▸ TASK REQUIREMENTS
The expected output is the set of lines below beginning at the one that contains "[503,818,586,836] doing--an ->" and ending at the final line, reproduced exactly.
___ DATASET CONTENT
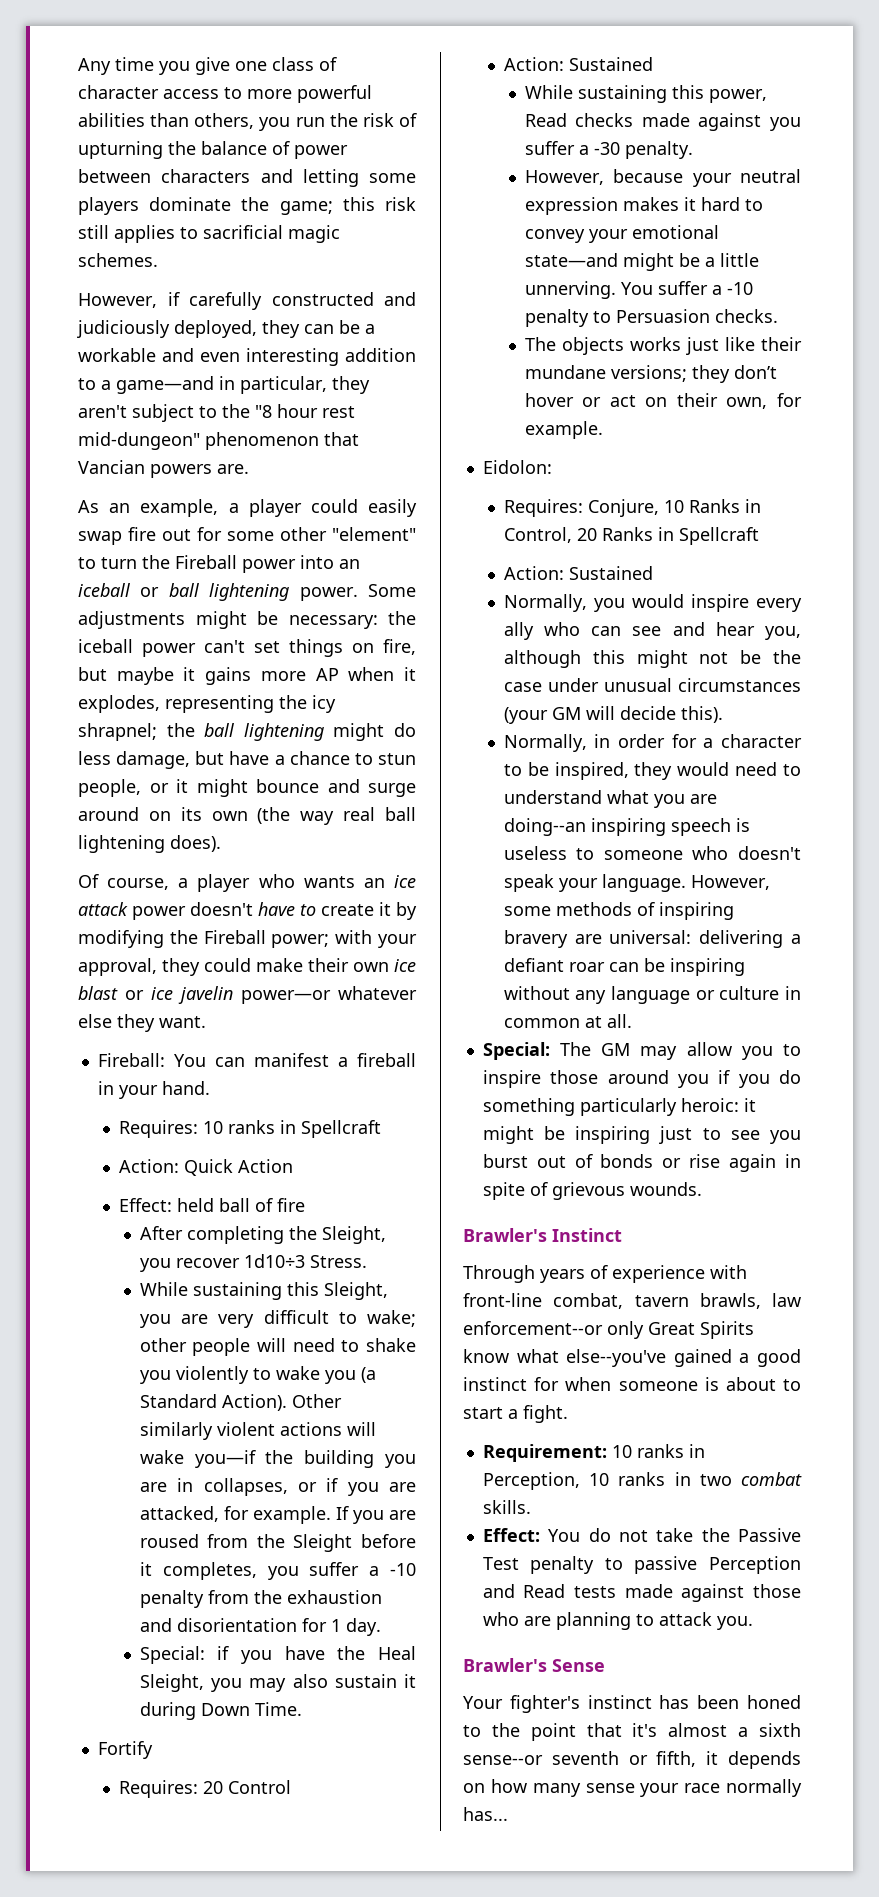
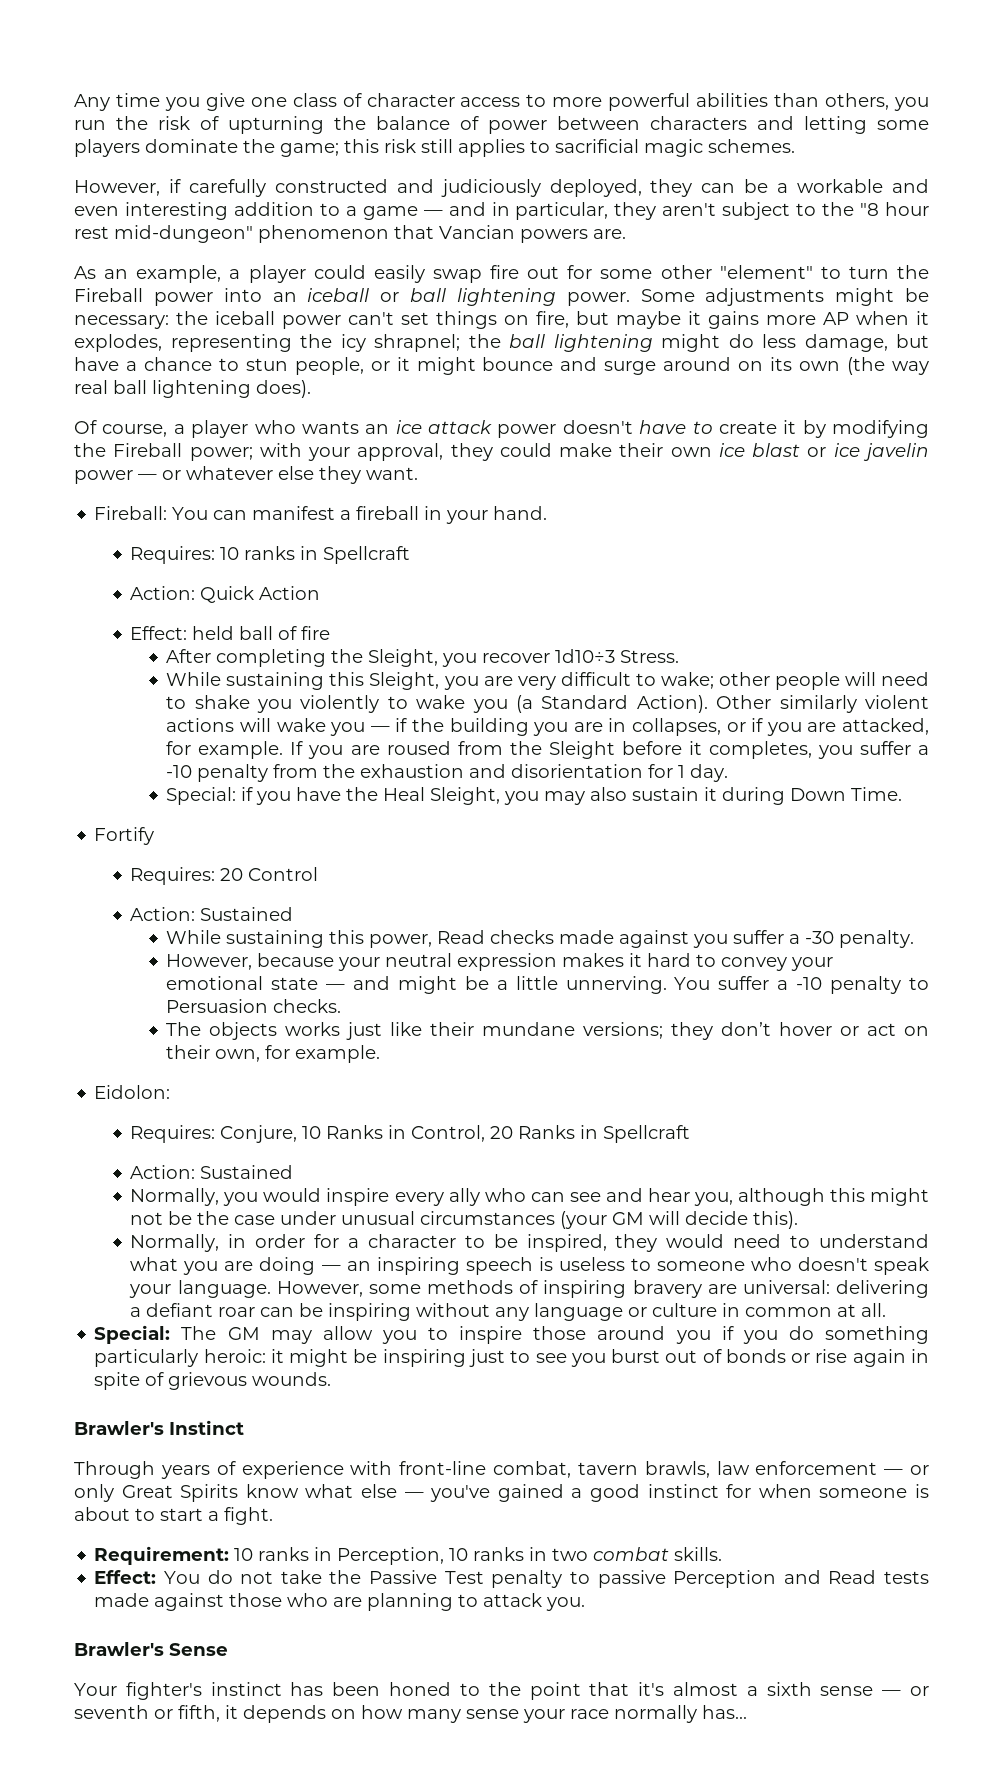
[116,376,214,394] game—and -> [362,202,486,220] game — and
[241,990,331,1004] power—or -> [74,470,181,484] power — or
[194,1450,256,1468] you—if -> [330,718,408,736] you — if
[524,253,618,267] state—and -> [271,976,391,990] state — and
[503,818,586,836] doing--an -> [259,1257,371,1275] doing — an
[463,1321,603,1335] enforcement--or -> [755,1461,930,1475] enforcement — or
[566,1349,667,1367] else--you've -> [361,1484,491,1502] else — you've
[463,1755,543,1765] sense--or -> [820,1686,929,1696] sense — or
______
▸ OUTPUT OF THE TASK
[503,818,586,836] doing--an -> [259,1257,371,1275] doing — an
[463,1321,603,1335] enforcement--or -> [755,1461,930,1475] enforcement — or
[566,1349,667,1367] else--you've -> [361,1484,491,1502] else — you've
[463,1755,543,1765] sense--or -> [820,1686,929,1696] sense — or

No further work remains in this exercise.